The compiler will only emit vectorized load or store instructions if the memory is guaranteed to be aligned to the size of the type, and all the elements of the type are used (otherwise the vector instruction will be optimized away to a scalar instruction to save bandwidth).
If you do this:
struct dtype{
int val;
int temp2;
int temp3;
int temp4;
};
struct __align__ (16) adtype{
int val;
int temp2;
int temp3;
int temp4;
};
__global__
void kernel(adtype* x, dtype* y)
{
adtype lx = x[threadIdx.x];
dtype ly;
ly.val = lx.temp4;
ly.temp2 = lx.temp3;
ly.temp3 = lx.val;
ly.temp4 = lx.temp2;
y[threadIdx.x] = ly;
}
you should get something like this:
visible .entry _Z6kernelP6adtypeP5dtype(
.param .u64 _Z6kernelP6adtypeP5dtype_param_0,
.param .u64 _Z6kernelP6adtypeP5dtype_param_1
)
{
ld.param.u64 %rd1, [_Z6kernelP6adtypeP5dtype_param_0];
ld.param.u64 %rd2, [_Z6kernelP6adtypeP5dtype_param_1];
cvta.to.global.u64 %rd3, %rd2;
cvta.to.global.u64 %rd4, %rd1;
mov.u32 %r1, %tid.x;
mul.wide.u32 %rd5, %r1, 16;
add.s64 %rd6, %rd4, %rd5;
ld.global.v4.u32 {%r2, %r3, %r4, %r5}, [%rd6];
add.s64 %rd7, %rd3, %rd5;
st.global.u32 [%rd7], %r5;
st.global.u32 [%rd7+4], %r4;
st.global.u32 [%rd7+8], %r2;
st.global.u32 [%rd7+12], %r3;
ret;
}
Here you can clearly see the vectorized load for the aligned type, and the non-vectorized store for the non-aligned type. If the kernel is changed so that the store is to the aligned version:
__global__
void kernel(adtype* x, dtype* y)
{
dtype ly = y[threadIdx.x];
adtype lx;
lx.val = ly.temp4;
lx.temp2 = ly.temp3;
lx.temp3 = ly.val;
lx.temp4 = ly.temp2;
x[threadIdx.x] = lx;
}
you will get this:
.visible .entry _Z6kernelP6adtypeP5dtype(
.param .u64 _Z6kernelP6adtypeP5dtype_param_0,
.param .u64 _Z6kernelP6adtypeP5dtype_param_1
)
{
ld.param.u64 %rd1, [_Z6kernelP6adtypeP5dtype_param_0];
ld.param.u64 %rd2, [_Z6kernelP6adtypeP5dtype_param_1];
cvta.to.global.u64 %rd3, %rd1;
cvta.to.global.u64 %rd4, %rd2;
mov.u32 %r1, %tid.x;
mul.wide.u32 %rd5, %r1, 16;
add.s64 %rd6, %rd4, %rd5;
add.s64 %rd7, %rd3, %rd5;
ld.global.u32 %r2, [%rd6+12];
ld.global.u32 %r3, [%rd6+8];
ld.global.u32 %r4, [%rd6+4];
ld.global.u32 %r5, [%rd6];
st.global.v4.u32 [%rd7], {%r2, %r3, %r5, %r4};
ret;
}
Now the aligned type is stored with a vectorized instruction.

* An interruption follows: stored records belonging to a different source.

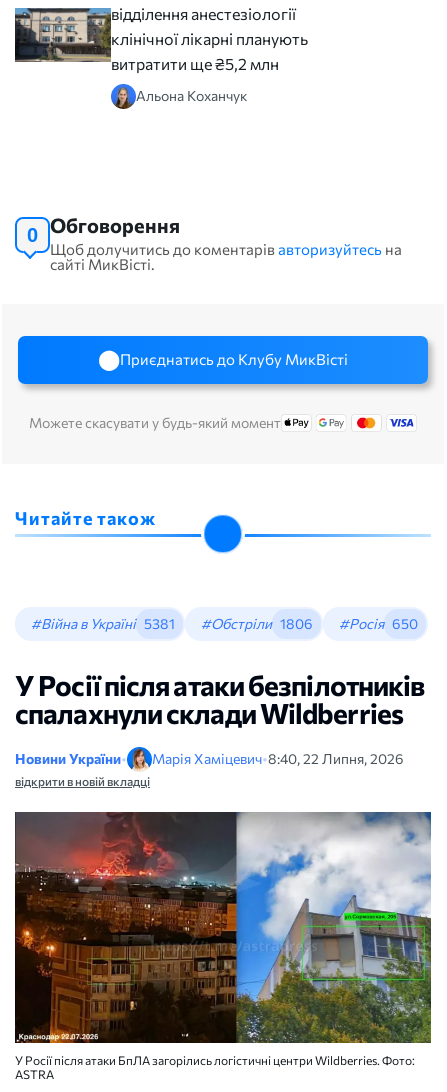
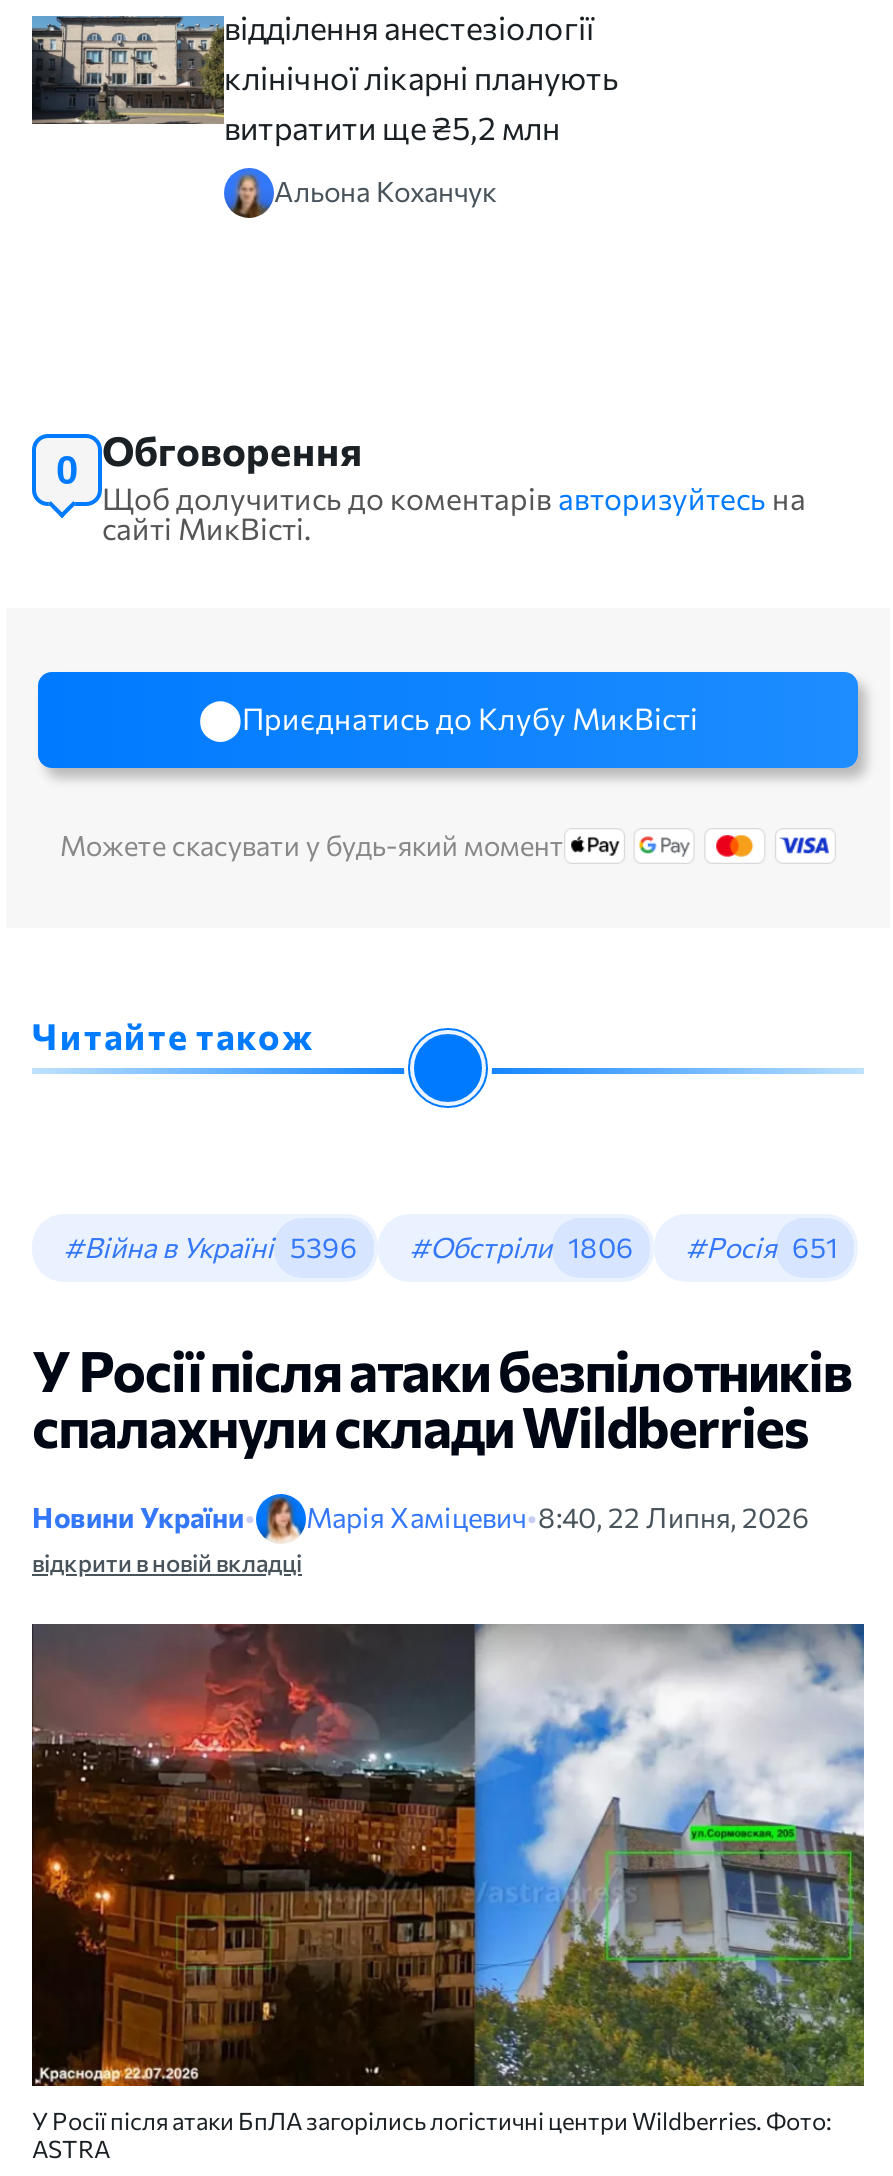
- #Війна в Україні 5381
+ #Війна в Україні 5396

- #Росія 650
+ #Росія 651
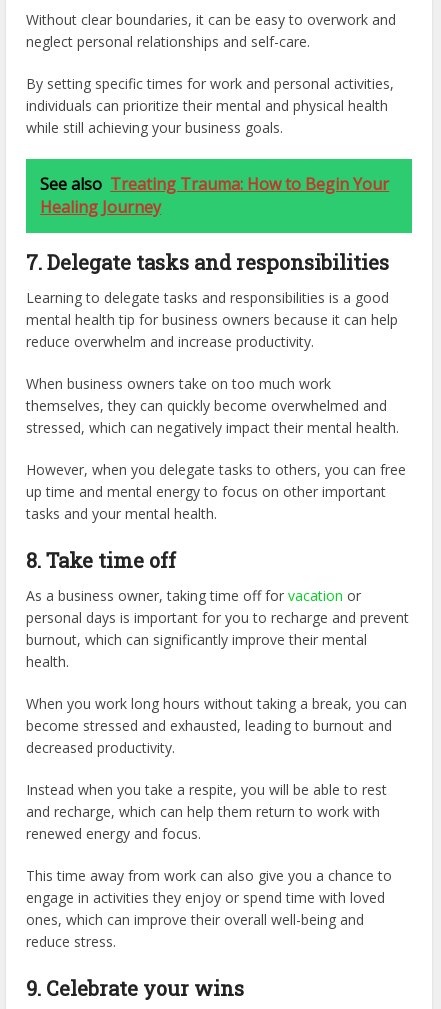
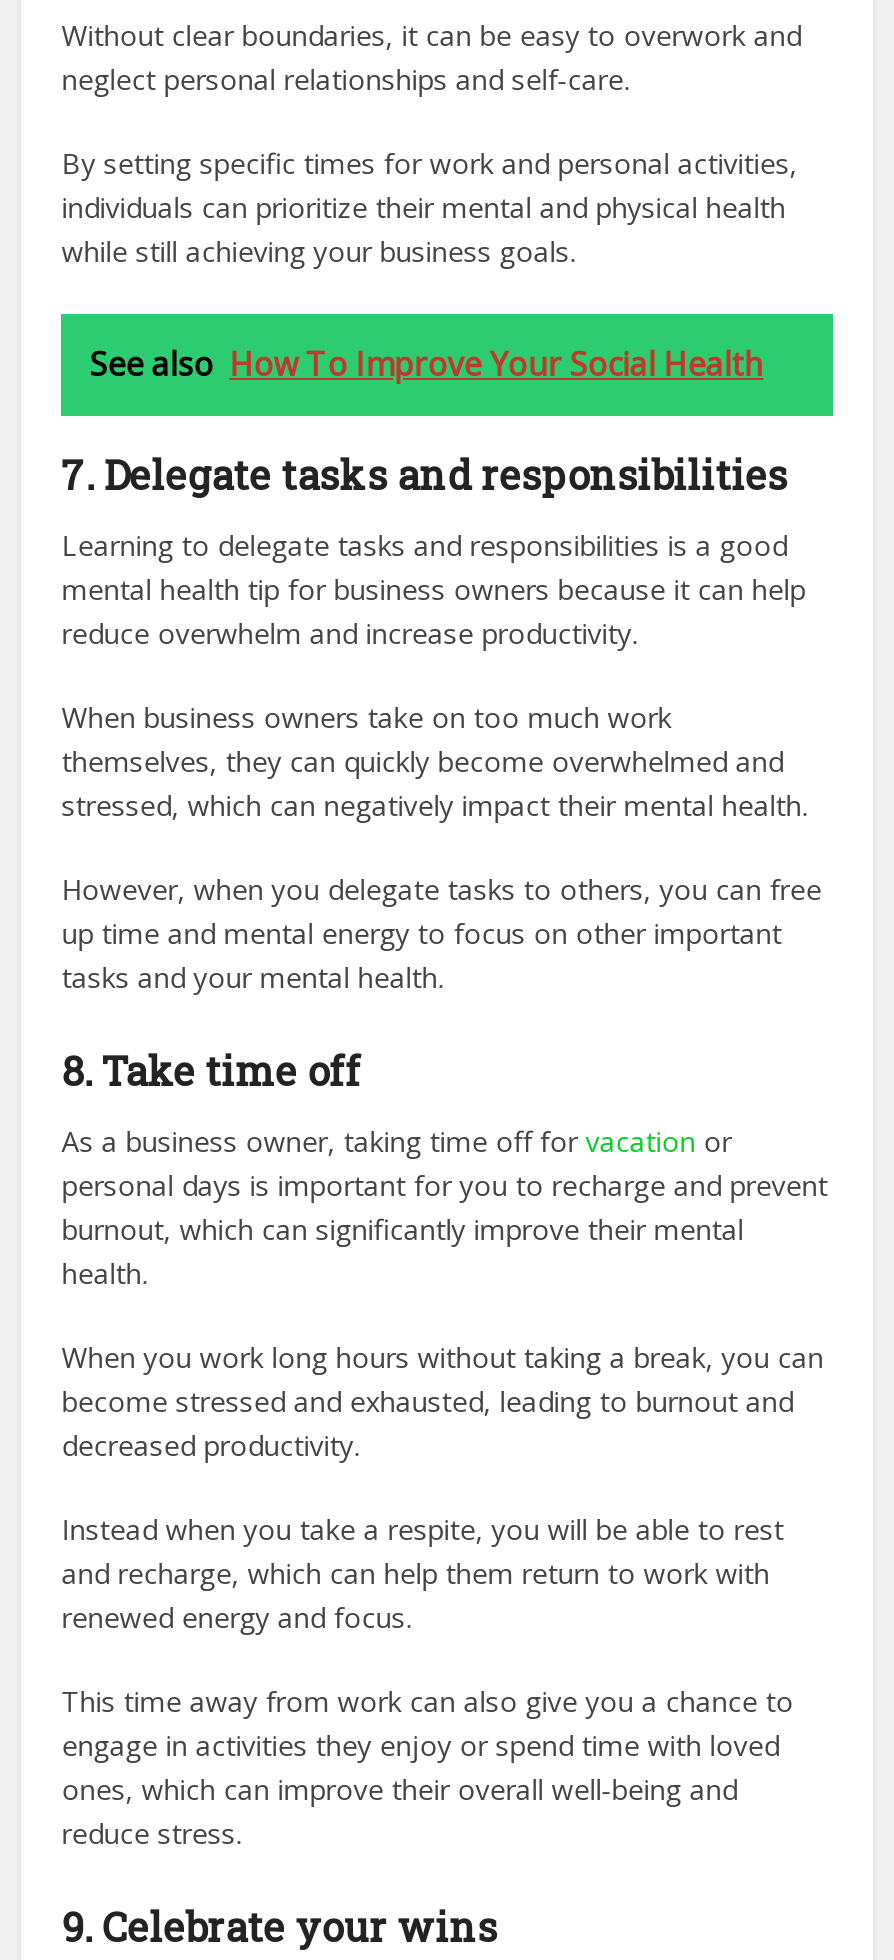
- See also Treating Trauma: How to Begin Your
- Healing Journey
+ See also How To Improve Your Social Health
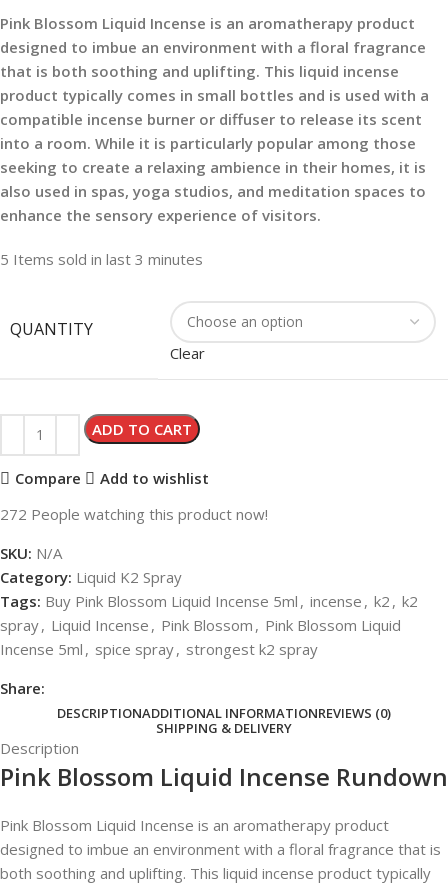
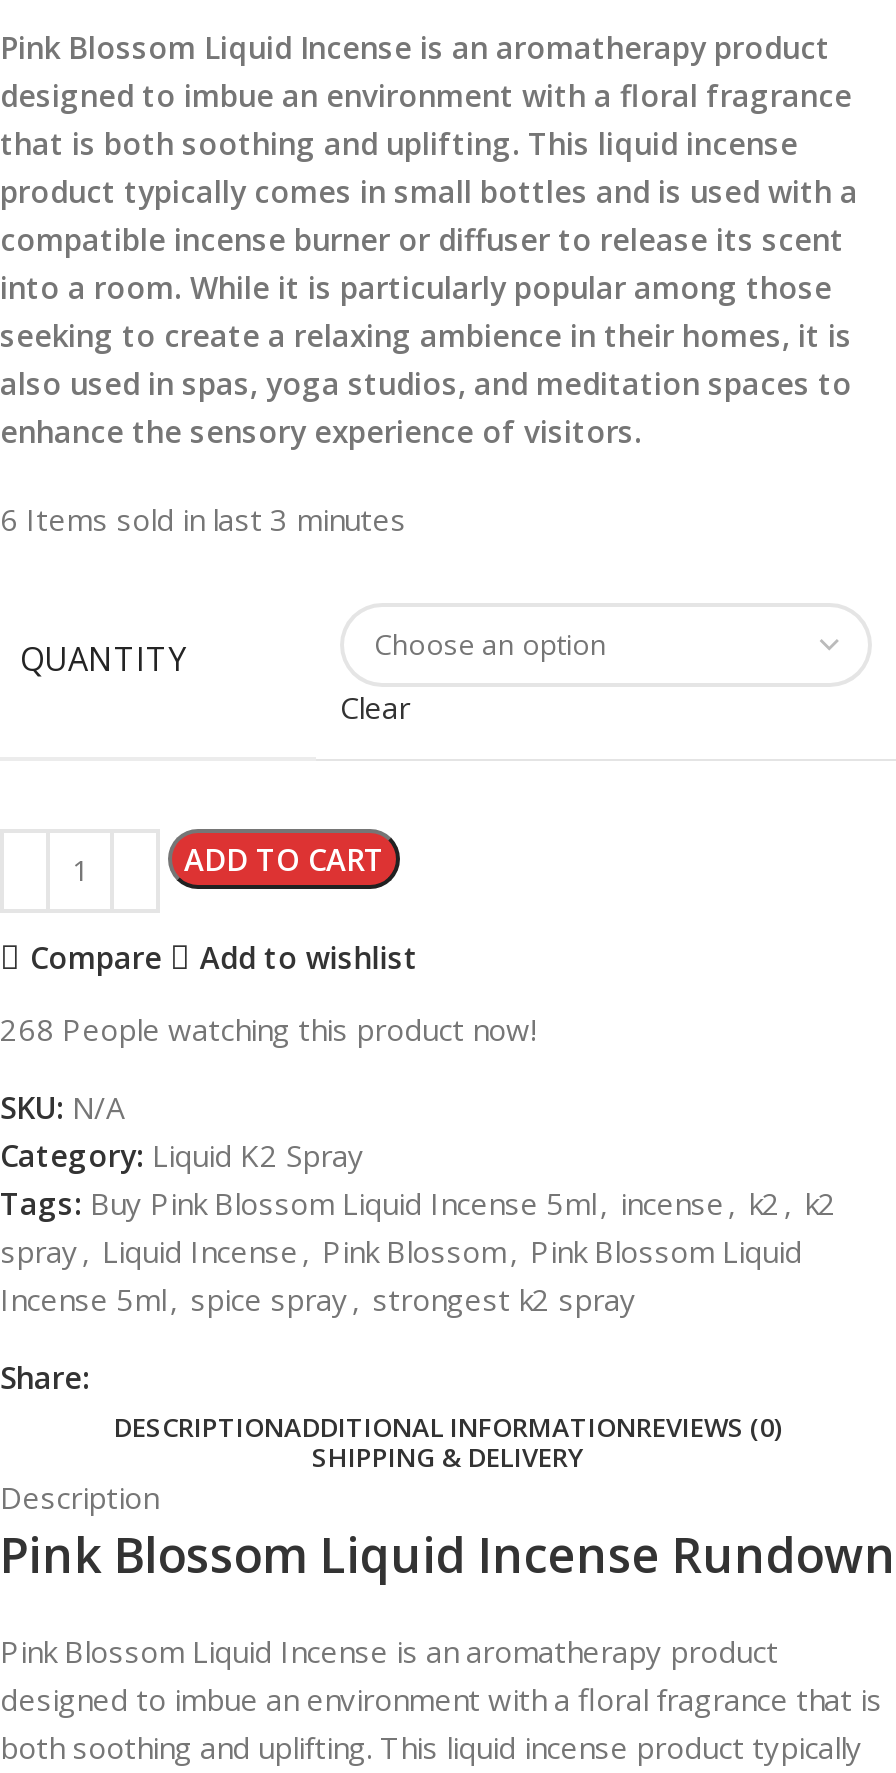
- 5 Items sold in last 3 minutes
+ 6 Items sold in last 3 minutes

- 272 People watching this product now!
+ 268 People watching this product now!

[ All code compiled for sm_53 using the default Godbolt toolchain (10.2) ]
I am adding an additional point in case anyone happens to be facing the same issue.
{
dtype temp = h_a[i]; //Loading data exactly needed
sum.val += temp.val;
}
I followed the steps given in the above^^ answer however I was not getting a 128 bit load although the above approach is absolutely correct.
The thing is that the compiler saw that out of the 4 fields of the struct, I was using only 1 field in some addition operation. So it very smartly only loaded the chunk which I needed. So no matter what I tried, I was always getting a 32 bit load.
{
dtype temp = h_a[i]; //Loading data exactly needed
sum.val += temp.val;
sum.temp2 += temp.temp2;
sum.temp3 += temp.temp3;
sum.temp4 += temp.temp4;
}
A little change. Now I am using all the fields. So the compiler loaded all the fields! Yes, now using the approach given in the above ^^ answer, using __align __(16) I got the correct 128 bit load. Although this maybe very obvious for many people, but I am not a veteran coder. I only use coding in certain places to work out my projects. This was seriously insightful for me and I hope someone gets benefited by this also!